Les livres de
Françoise Sagan ont peu perdu de
leur liberté
d'écriture, de leur humour et de leur ton insouciant
particuliers, qui avaient
bousculé les tabous en 1954 avec Bonjour tristesse,
premier livre publié à dix-sept ans par une jeune fille de
bonne famille et premier best-seller...
La jeune fille rangée prodigue
des années cinquante publiera à la suite de l'époque dorée de
Saint-Germain-des-Prés une
quarantaine de livres avec souventle même succès, même si les plages
de Saint-Tropez, la vitesse des jaguar incontrôlées et la
passion du jeu
de ses débuts, cliché qui lui collera un peu trop à la peau, ne constituaient plus son seul univers existentiel.

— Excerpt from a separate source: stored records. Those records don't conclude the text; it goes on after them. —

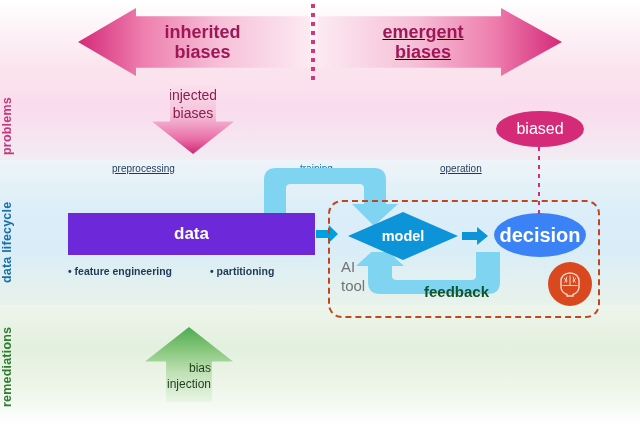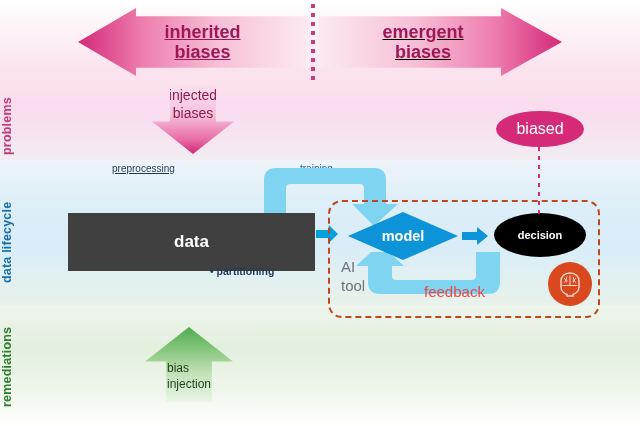--- a/index.html
+++ b/index.html
@@ -42,21 +42,21 @@
     position:absolute;left:318px;top:8px;width:244px;height:68px;
     background:linear-gradient(to right,#fceaf2 0%,#f6bfd7 40%,#ee7eae 72%,#d42a78 100%);
     clip-path:polygon(0% 12%,75% 12%,75% 0%,100% 50%,75% 100%,75% 88%,0% 88%);
     display:flex;align-items:center;justify-content:center;text-decoration:underline;
   }
   .arrow-text{
     color:#9e1756;font-weight:bold;font-size:18px;line-height:1.12;
     text-align:center;margin-right:6px;
   }
   #arrow-emergent .arrow-text{margin-right:34px;margin-left:0;}
-  #arrow-inherited .arrow-text{margin-left:30px;margin-right:13px;text-decoration:underline;}
+  #arrow-inherited .arrow-text{margin-left:30px;margin-right:13px;}
 
   
   #biases-divider{
     position:absolute;left:311px;top:4px;width:4px;height:80px;
     background-image:linear-gradient(to bottom,#c83b7f 0 4px,transparent 4px 9px);
     background-size:4px 9px;
   }
 
   
   #arrow-injected{
@@ -70,22 +70,22 @@
   }
 
   
   .stage-label{position:absolute;color:#1f3a56;font-size:10px;text-decoration:underline;}
   #stage-preprocessing{left:112px;top:163px;}
   #stage-training{left:300px;top:163px;color:#1a6fa8;}
   #stage-operation{left:440px;top:163px;}
 
   
   #data-box{
-    position:absolute;left:68px;top:213px;width:247px;height:58px;
-    background:#404040;
+    position:absolute;left:68px;top:213px;width:247px;height:42px;
+    background:#6d28d9;
     display:flex;align-items:center;justify-content:center;
     color:#ffffff;font-weight:bold;font-size:17px;
   }
   #arrow-data-to-model{
     position:absolute;left:316px;top:225px;width:22px;height:18px;
     background:#00a0e0;
     clip-path:polygon(0% 28%,58% 28%,58% 0%,100% 50%,58% 100%,58% 72%,0% 72%);
   }
 
   
@@ -115,61 +115,61 @@
     display:flex;align-items:center;justify-content:center;
     color:#ffffff;font-weight:bold;font-size:14.5px;
   }
   #arrow-model-to-decision{
     position:absolute;left:462px;top:227px;width:26px;height:18px;
     background:#0d93d8;
     clip-path:polygon(0% 28%,58% 28%,58% 0%,100% 50%,58% 100%,58% 72%,0% 72%);
   }
   #decision-ellipse{
     position:absolute;left:494px;top:213px;width:92px;height:44px;
-    background:#000000;border-radius:50%;
-    display:flex;align-items:center;justify-content:center;
-    color:#ffffff;font-weight:bold;font-size:11px;
+    background:#3b82f6;border-radius:50%;
+    display:flex;align-items:center;justify-content:center;
+    color:#ffffff;font-weight:bold;font-size:20px;
   }
 
   
   #biased-ellipse{
     position:absolute;left:496px;top:111px;width:88px;height:36px;
     background:#d42a78;border-radius:50%;
     display:flex;align-items:center;justify-content:center;
     color:#ffffff;font-size:16px;
   }
   #biased-connector{
     position:absolute;left:538px;top:147px;width:2px;height:70px;
     background-image:linear-gradient(to bottom,#d42a78 0 4px,transparent 4px 9px);
     background-size:2px 9px;
   }
 
   
   #arrow-feedback{position:absolute;left:340px;top:252px;width:200px;height:58px;}
   #feedback-label{
     position:absolute;left:424px;top:283px;
-    color:#ef4444;font-size:15px;
+    color:#14532d;font-size:15px;font-weight:bold;
   }
 
   
   #brain-icon{
     position:absolute;left:548px;top:262px;width:44px;height:44px;
     background:#d9481f;border-radius:50%;
     display:flex;align-items:center;justify-content:center;
   }
 
   
   #arrow-bias-injection{
     position:absolute;left:145px;top:327px;width:88px;height:75px;
     background:linear-gradient(to top,#e9f5e6 0%,#bfe0b4 40%,#7fc376 74%,#4fab52 100%);
     clip-path:polygon(50% 0%,100% 46%,76% 46%,76% 100%,24% 100%,24% 46%,0% 46%);
     display:flex;align-items:flex-end;justify-content:center;
   }
   #arrow-bias-injection .inner{
-    padding-bottom:10px;color:#1d3d1c;font-size:12px;line-height:1.35;text-align:left;
+    padding-bottom:10px;color:#1d3d1c;font-size:12px;line-height:1.35;text-align:right;
   }
 </style>
 </head>
 <body>
 
 <div id="stage">
 
   <div class="band" id="band-problems"></div>
   <div class="band" id="band-lifecycle"></div>
   <div class="band" id="band-remediations"></div>
@@ -196,29 +196,31 @@
 
   <div id="arrow-injected">
     <div class="inner">
       <div>injected</div>
       <div>biases</div>
     </div>
   </div>
 
   <div class="stage-label" id="stage-preprocessing">preprocessing</div>
   <div class="stage-label" id="stage-training">training</div>
+  <div class="stage-label" id="stage-operation">operation</div>
 
   <svg id="arrow-training" viewBox="0 0 140 62">
     <path d="M2,62 L2,16 Q2,4 14,4 L112,4 Q124,4 124,16 L124,40 L136,40 L112,62 L90,40 L102,40 L102,24 Q102,20 97,20 L29,20 Q24,20 24,24 L24,62 Z" fill="#7fd4f2"></path>
   </svg>
 
   <div id="data-box">data</div>
   <div id="arrow-data-to-model"></div>
 
   <div class="bullets" id="bullets-left">
+    <div>feature engineering</div>
   </div>
   <div class="bullets" id="bullets-right">
     <div>partitioning</div>
   </div>
 
   <div id="ai-tool-box"></div>
   <div id="ai-tool-label">
     <div>AI</div>
     <div>tool</div>
   </div>

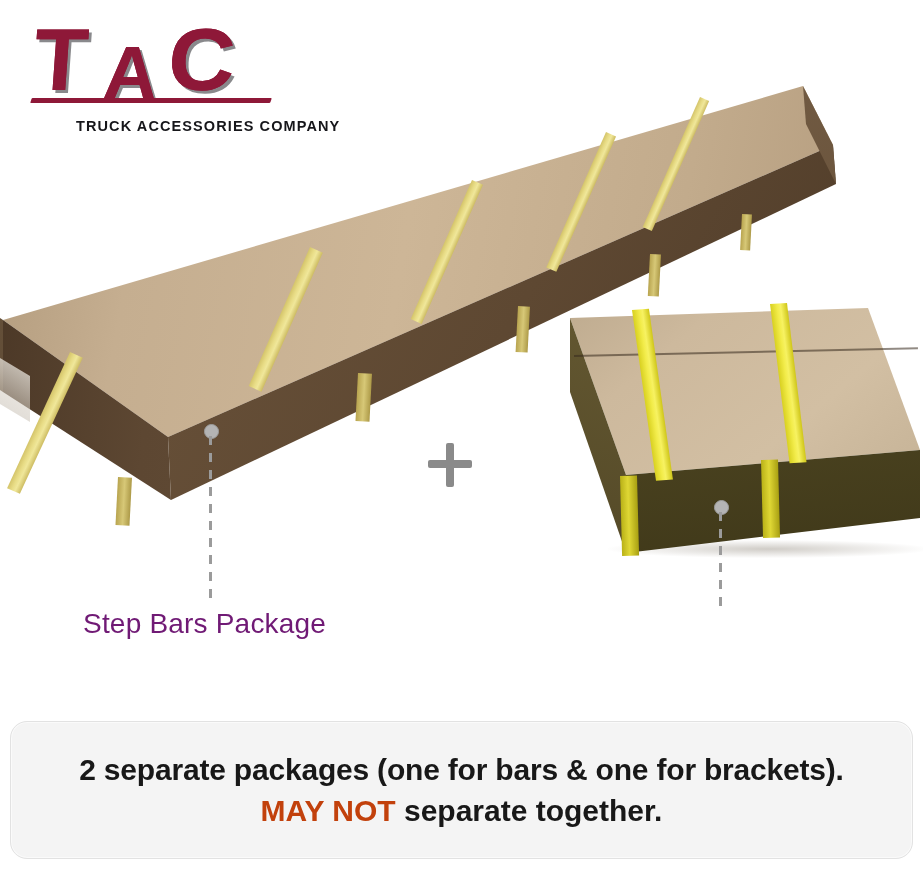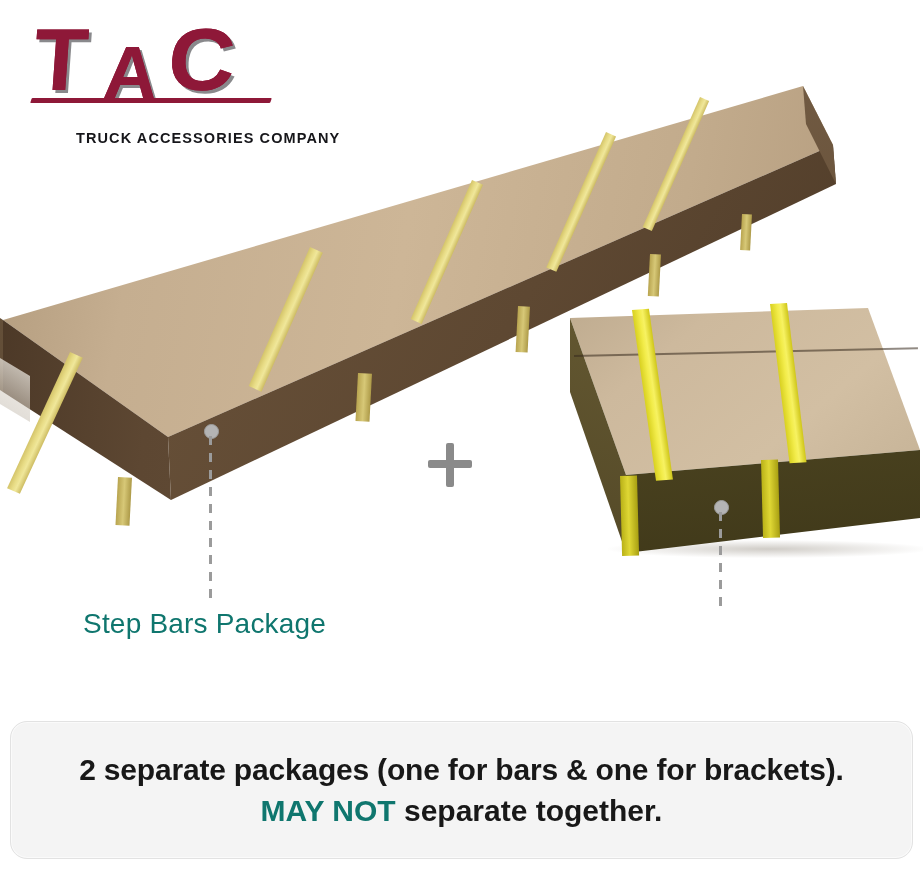--- a/index.html
+++ b/index.html
@@ -65,21 +65,21 @@
     top: 84px;
     width: 240px;
     height: 5px;
     background: #8e1838;
     transform: skewX(-18deg);
     border-radius: 1px;
   }
   #logo-tagline {
     position: absolute;
     left: 48px;
-    top: 116px;
+    top: 104px;
     font-size: 14.5px;
     font-weight: bold;
     letter-spacing: 1.1px;
     color: #16161a;
     white-space: nowrap;
     font-family: "Liberation Sans", sans-serif;
   }
 
   
   #long-box {
@@ -271,21 +271,21 @@
   }
   #leader-left  { left: 204px; top: 424px; }
   #leader-left .leader-line { height: 170px; }
   #leader-right { left: 714px; top: 500px; }
   #leader-right .leader-line { height: 94px; }
 
   
   .caption {
     position: absolute;
     font-size: 28px;
-    color: #0f766e;
+    color: #701a75;
     font-family: "Liberation Sans", sans-serif;
     white-space: nowrap;
     letter-spacing: 0.2px;
   }
   #caption-left  { left: 83px;  top: 608px; }
   #caption-right { left: 522px; top: 608px; }
 
   
   #banner {
     position: absolute;
@@ -312,21 +312,21 @@
     line-height: 1.25;
   }
   #banner-line2 {
     font-size: 30px;
     font-weight: bold;
     color: #181818;
     white-space: nowrap;
     line-height: 1.25;
     margin-top: 4px;
   }
-  .banner-emph { color: #0f766e; margin-top: 44px; }
+  .banner-emph { color: #c2410c; margin-top: 44px; }
 </style>
 </head>
 <body>
 
 <div id="page">
 
   <div id="logo">
     <div id="logo-mark">
       <span class="tac-letter" id="tac-t">T</span>
       <span class="tac-letter" id="tac-a">A</span>

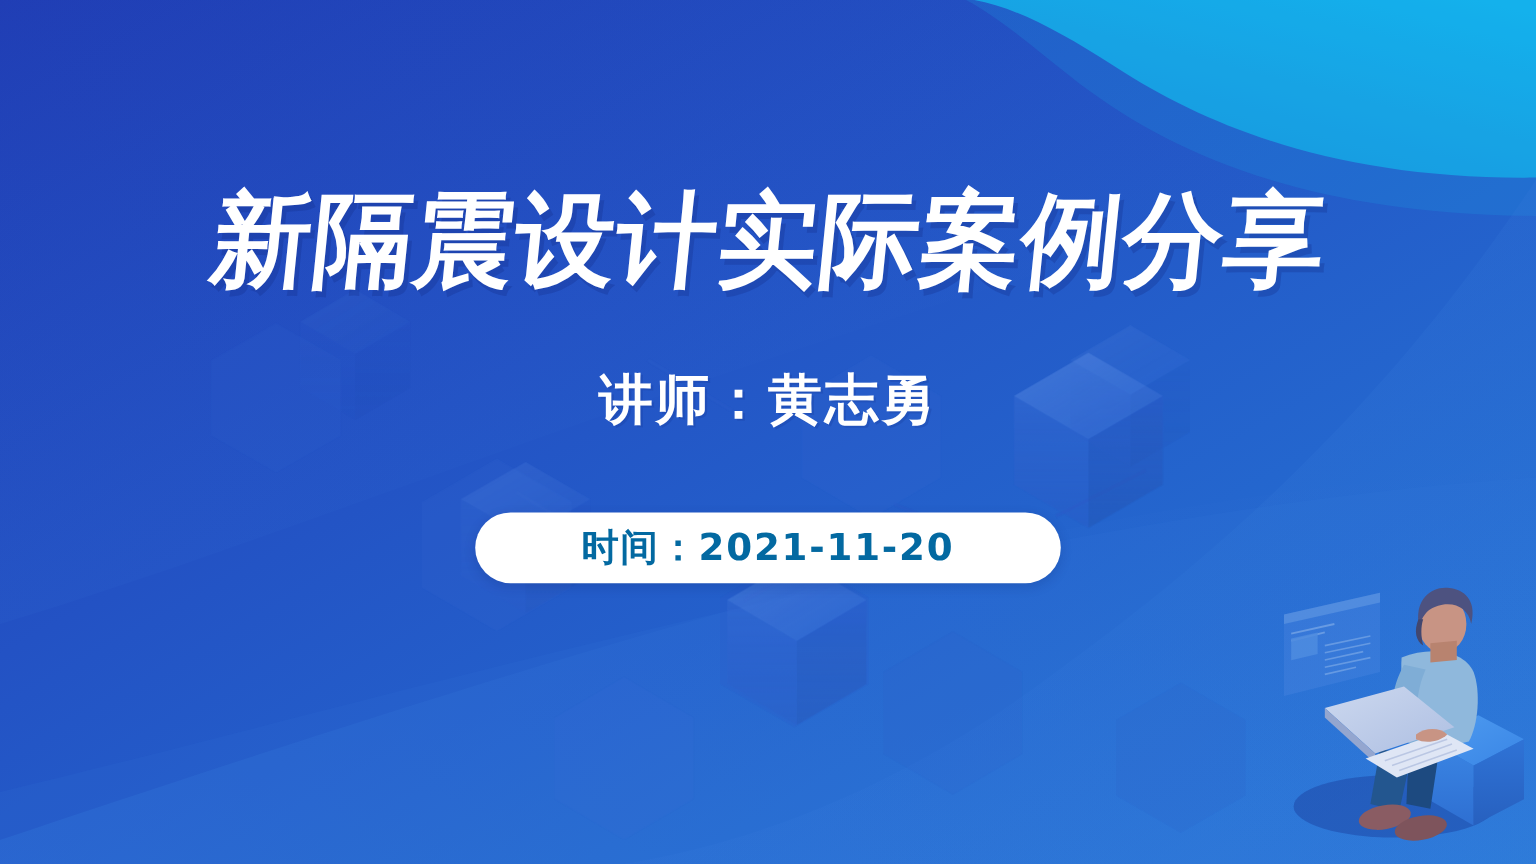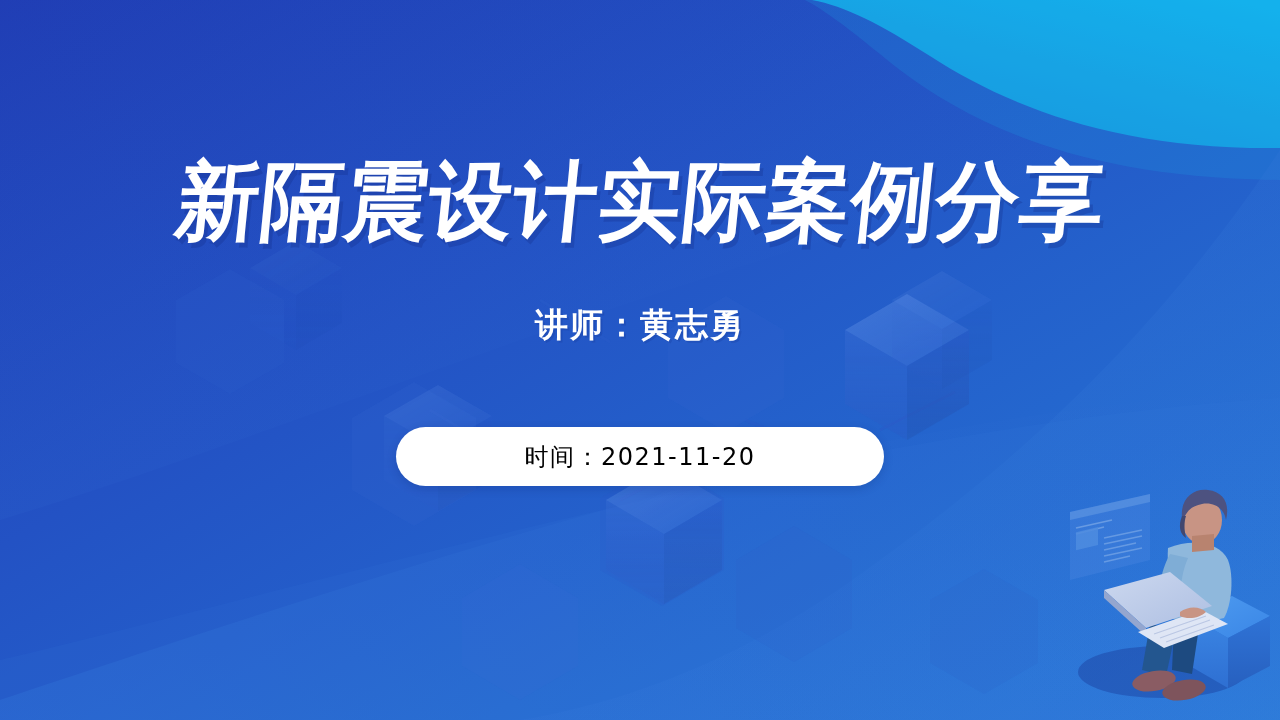--- a/index.html
+++ b/index.html
@@ -45,21 +45,21 @@
   
   #speaker-block {
     position:absolute;
     left:0; top:303px;
     width:1280px;
     text-align:center;
     z-index:20;
   }
   #speaker-text {
     color:#ffffff;
-    font-size:33px;
+    font-size:45px;
     font-weight:bold;
     letter-spacing:2px;
     text-shadow:2px 2px 0 rgba(20,48,140,0.22);
     font-family:"DejaVu Sans","Liberation Sans",sans-serif;
   }
 
   
   #date-pill-wrap {
     position:absolute;
     left:0; top:427px;
@@ -72,23 +72,23 @@
     align-items:center;
     justify-content:center;
     min-width:488px;
     height:59px;
     padding:0 40px;
     background:#ffffff;
     border-radius:32px;
     box-shadow:0 3px 10px rgba(10,30,90,0.18);
   }
   #date-text {
-    color:#000000;
-    font-size:24px;
-    font-weight:normal;
+    color:#0369a1;
+    font-size:31px;
+    font-weight:bold;
     letter-spacing:1.5px;
     font-family:"DejaVu Sans","Liberation Sans",sans-serif;
     white-space:nowrap;
   }
 
   
   #illustration {
     position:absolute;
     right:6px; bottom:8px;
     width:232px; height:236px;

En quarante ans d'écriture, on
lui aura tout reproché, on lui aura tout envié, mais on continuera à
la lire, sachant accrocher et happer son lecteur, en l'introduisant au
cœur des crises que
subissaient ses personnages et parfois elle-même...
Françoise Sagan, quand
vous avez publié votre premier livre à dix-sept ans,
pensiez-vous réellement devenir écrivain ?
Non. Vous savez, à cette
époque, les filles se mariaient, point final! Si je n'avais pu
écrire, j'aurais voulu être médecin... en fait, je n'aurais
jamais eu le courage de faire ces études, ni rien d'autre...
...que d'écrire.
Oui... (long silence). Je
ne rêvais que de ça... Ecrire, publier : être écrivain...
On ne peut pas dire que
votre famille vous a supporté à vos débuts. Quand, en arrivant
à table, vous leur annoncez votre contrat chez Julliard, d'où
vous venez, leur première réponse fut : "Tu ferais mieux
d'être à l'heure pour déjeuner" ! Avez-vous douté, à cet
âge, de votre avenir littéraire ?
Bien sûr! Naturellement...
D'ailleurs, quand j'ai terminé d'écrire Bonjour tristesse,
je l'ai mis dans un placard. C'est par hasard que je l'ai
ressorti six mois après...
Qu'est-ce qui vous a
poussée à écrire ?
La lecture. Dès que j'ai
commencé à lire, j'ai pensé que rien n'était plus passionnant
que la littérature. J'ai alors eu envie d'écrire, sans penser
que je serais publiée un jour. J'ai commencé à écrire dès
l'âge de quatorze, quinze ans. Des poèmes, qui n'étaient pas
très bons, à vrai dire... Et puis j'ai écrit "Bonjour
tristesse" à dix-sept ans. La suite, vous la connaissez...
Quels sont les auteurs
qui vous ont influencée dans votre jeunesse ?
Mes premiers chocs
littéraires d'adolescente sont "Les Nourritures terrestres" de
Gide. Et puis Rimbaud, Camus, en particulier "Le mythe de
Sisyphe". Ensuite, j'ai lu Sartre, j'ai découvert Proust...
Proust que vous avez
commencé à lire d'une façon particulière...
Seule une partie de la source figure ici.